O senhor Procurador-Geral Adjunto fechou as alegações depois
oferecidas, com as conclusões seguintes:
'1º - A possibilidade, conferida ao secretário judicial pelo artigo 7º do
Decreto-Lei nº 404/93, de 10 de Dezembro, de recusar o pedido de injunção quando
este se não adeque às finalidades tipificadas no artigo 1º constitui simples
decorrência de existir um evidente e ostensivo erro na forma de processo
escolhida pelo requerente, e não prolacção de qualquer decisão de mérito,
ainda que liminar, sobre a pretensão formulada.
2º - A aposição da fórmula executória, nos casos em que se consumou a
notificação por via postal do requerido e em que este não deduziu oposição, nos
termos do artigo 5º, em conjugação com os artigos 4º e 6º, nº 2, do mesmo
diploma legal, não representa a prolacção de qualquer decisão de natureza
jurisdicional que traduza composição do eventual litígio que oponha o credor
ao devedor, mas tão somente a certificação por aquele funcionário judicial de
que, tendo-se consumado a notificação do pedido de injunção ao requerido e não
tendo sido deduzida por este oposição, se mostra constituído, nos termos da
lei, título executivo extra-judicial.
3º - Não traduzindo a referida aposição da fórmula executória a prática de
qualquer acto jurisdicional de composição do litígio, não envolve qualquer
preclusão relativamente aos meios de defesa que, em processo executivo, ao
executado é lícito opor ao exequente o qual seguirá necessariamente a forma
sumária (artigo 465º, nº 2, do Código de Processo Civil), iniciando-se com a
citação do executado e comportando a eventual dedução de embargos nos amplos
termos consentidos pelo artigo 815º do Código de Processo Civil.

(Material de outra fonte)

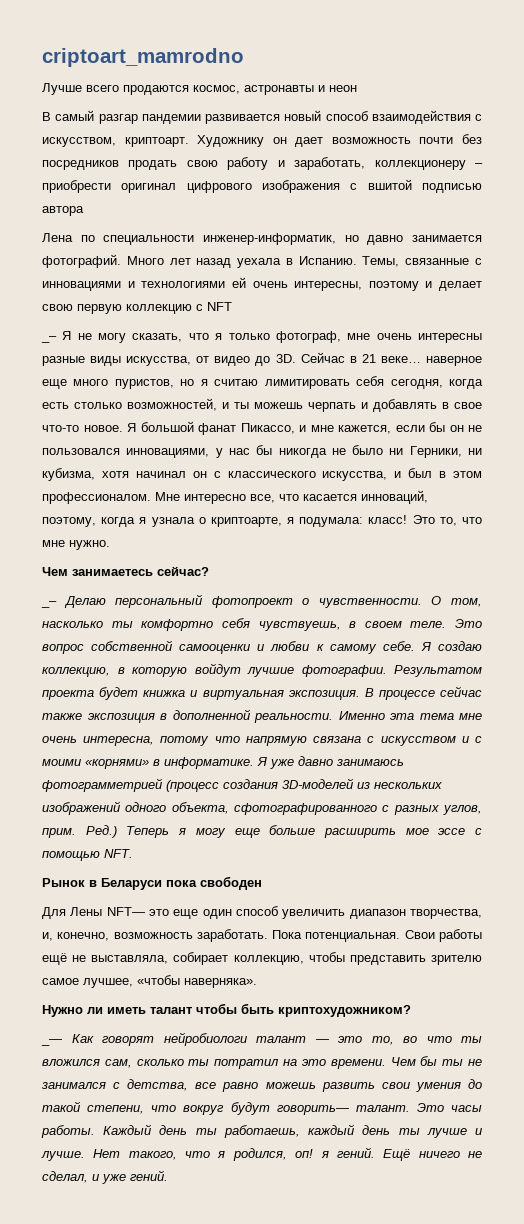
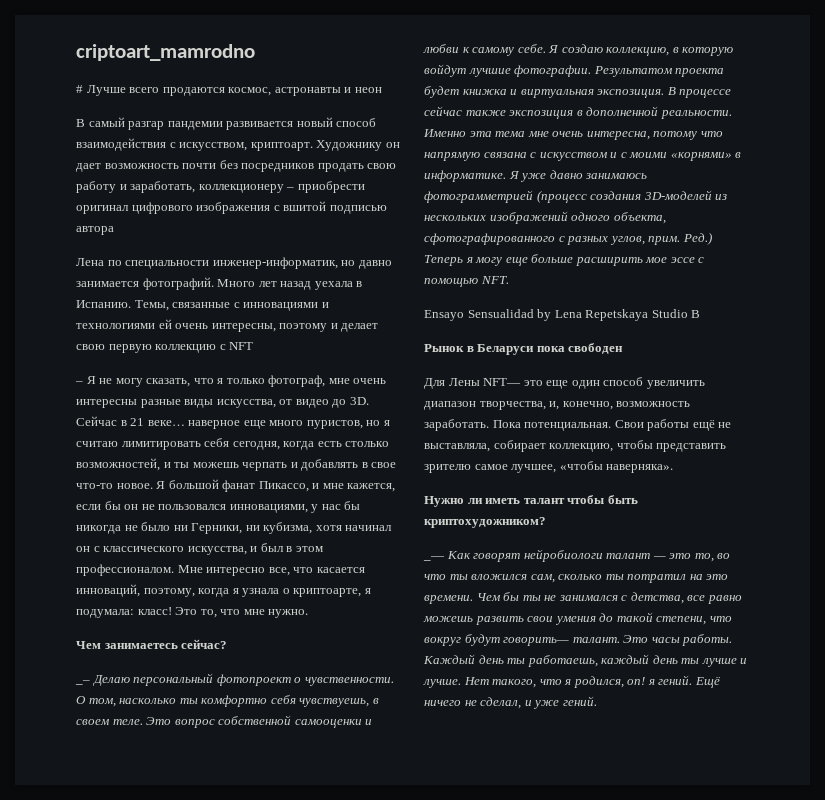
- Лучше всего продаются космос, астронавты и неон
+ # Лучше всего продаются космос, астронавты и неон
- _– Я не могу сказать, что я только фотограф, мне очень интересны разные виды искусства, от видео до 3D.
+ – Я не могу сказать, что я только фотограф, мне очень интересны разные виды искусства, от видео до 3D.
+ Ensayo Sensualidad by Lena Repetskaya Studio B

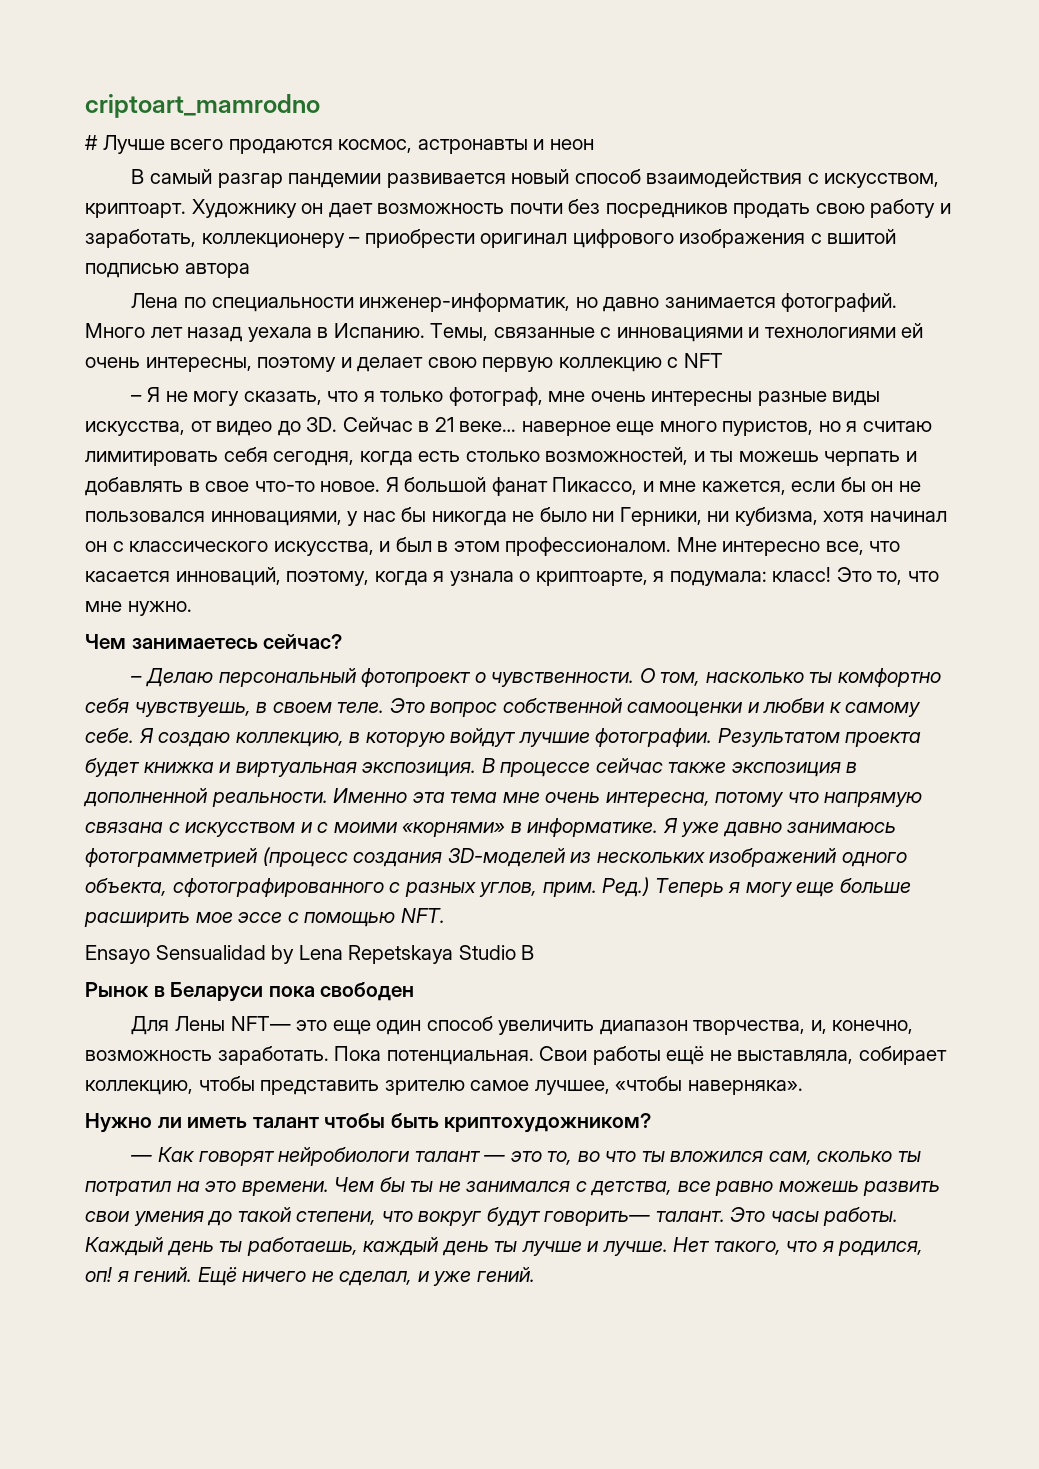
- _– Делаю персональный фотопроект о чувственности.
+ – Делаю персональный фотопроект о чувственности.
- _— Как говорят нейробиологи талант — это то, во что ты вложился сам, сколько ты потратил на это времени.
+ — Как говорят нейробиологи талант — это то, во что ты вложился сам, сколько ты потратил на это времени.

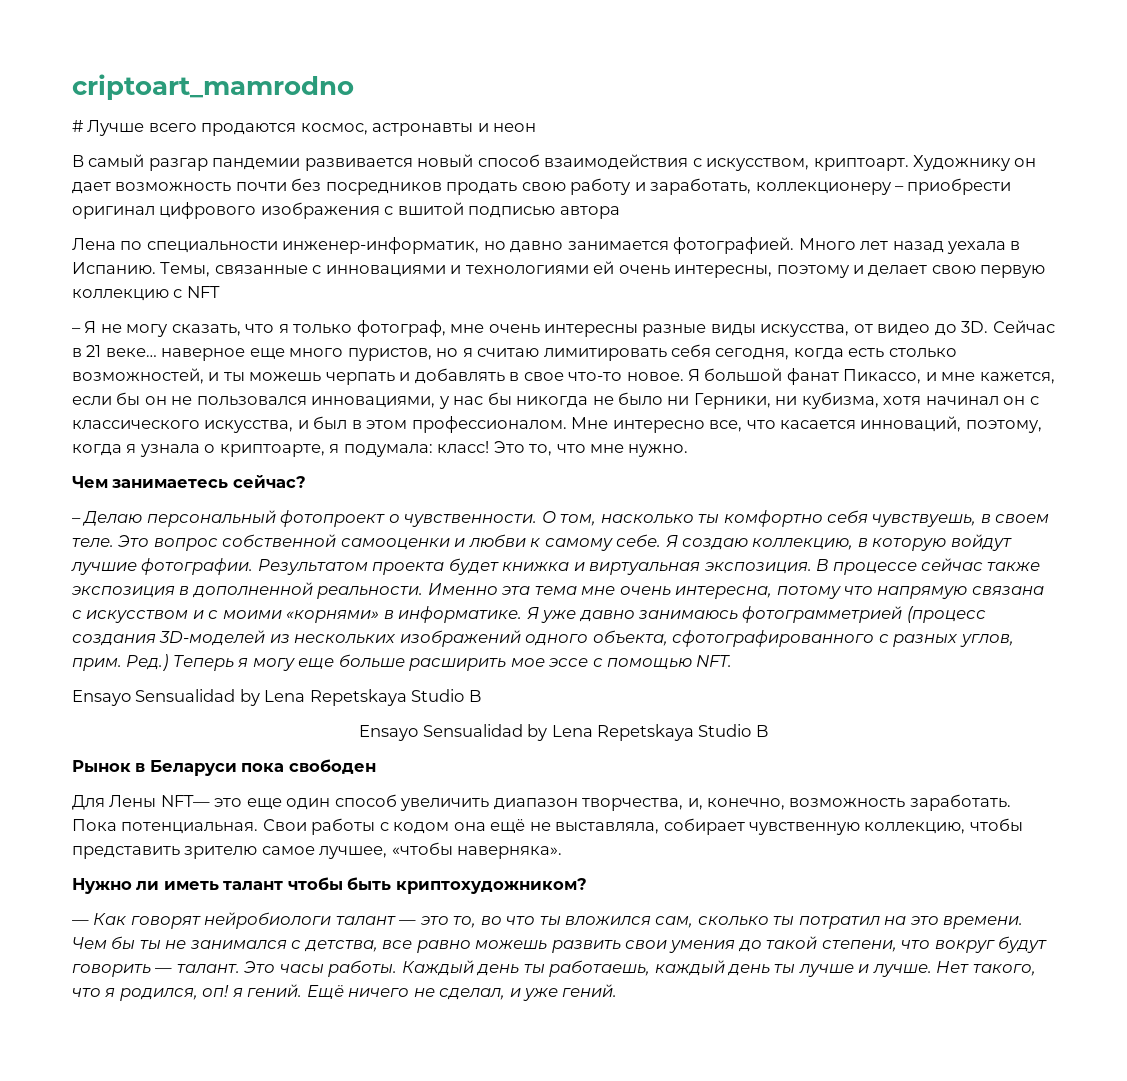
- Лена по специальности инженер-информатик, но давно занимается фотографий.
+ Лена по специальности инженер-информатик, но давно занимается фотографией.
  Ред.) Теперь я могу еще больше расширить мое эссе с помощью NFT.
+ Ensayo Sensualidad by Lena Repetskaya Studio B
- Свои работы ещё не выставляла, собирает коллекцию, чтобы представить зрителю самое лучшее, «чтобы наверняка».
+ Свои работы c кодом она ещё не выставляла, собирает чувственную коллекцию, чтобы представить зрителю самое лучшее, «чтобы наверняка».
- Чем бы ты не занимался с детства, все равно можешь развить свои умения до такой степени, что вокруг будут говорить— талант.
+ Чем бы ты не занимался с детства, все равно можешь развить свои умения до такой степени, что вокруг будут говорить — талант.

4º - O regime constante do Decreto-Lei nº 404/93 não implica, deste modo,
violação do preceituado nos artigos 205º e 206º da Constituição da República
Portuguesa, já que não resulta conferida ao secretário judicial qualquer
competência para proceder, à revelia do juiz, a uma composição do conflito de
interesses privados entre requerente e requerido no procedimento de injunção,
esgotando-se a actividade que lhe é consentida na mera certificação de que se
mostra criado, nos termos de lei, título executivo extra-judicial.
5º - O mesmo regime em nada ofende o princípio do contraditório, ínsito nos
artigos 2º e 20º da Lei Fundamental, já que não preclude ao requerido qualquer
direito de defesa: na verdade, se este não foi notificado, ou deduziu oposição,
seguem-se os termos do processo declarativo sumaríssimo, que naturalmente são
idóneos para assegurar tal direito; no caso contrário, a aposição da fórmula
executória em nada preclude a dedução de embargos de executado, nos amplos
termos permitidos pelo artigo 815º do Código de Processo Civil, já que
obviamente a execução a instaurar se não baseia em sentença.
O recorrido não produziu contralegação.
Passados os vistos de lei, cabe apreciar e decidir.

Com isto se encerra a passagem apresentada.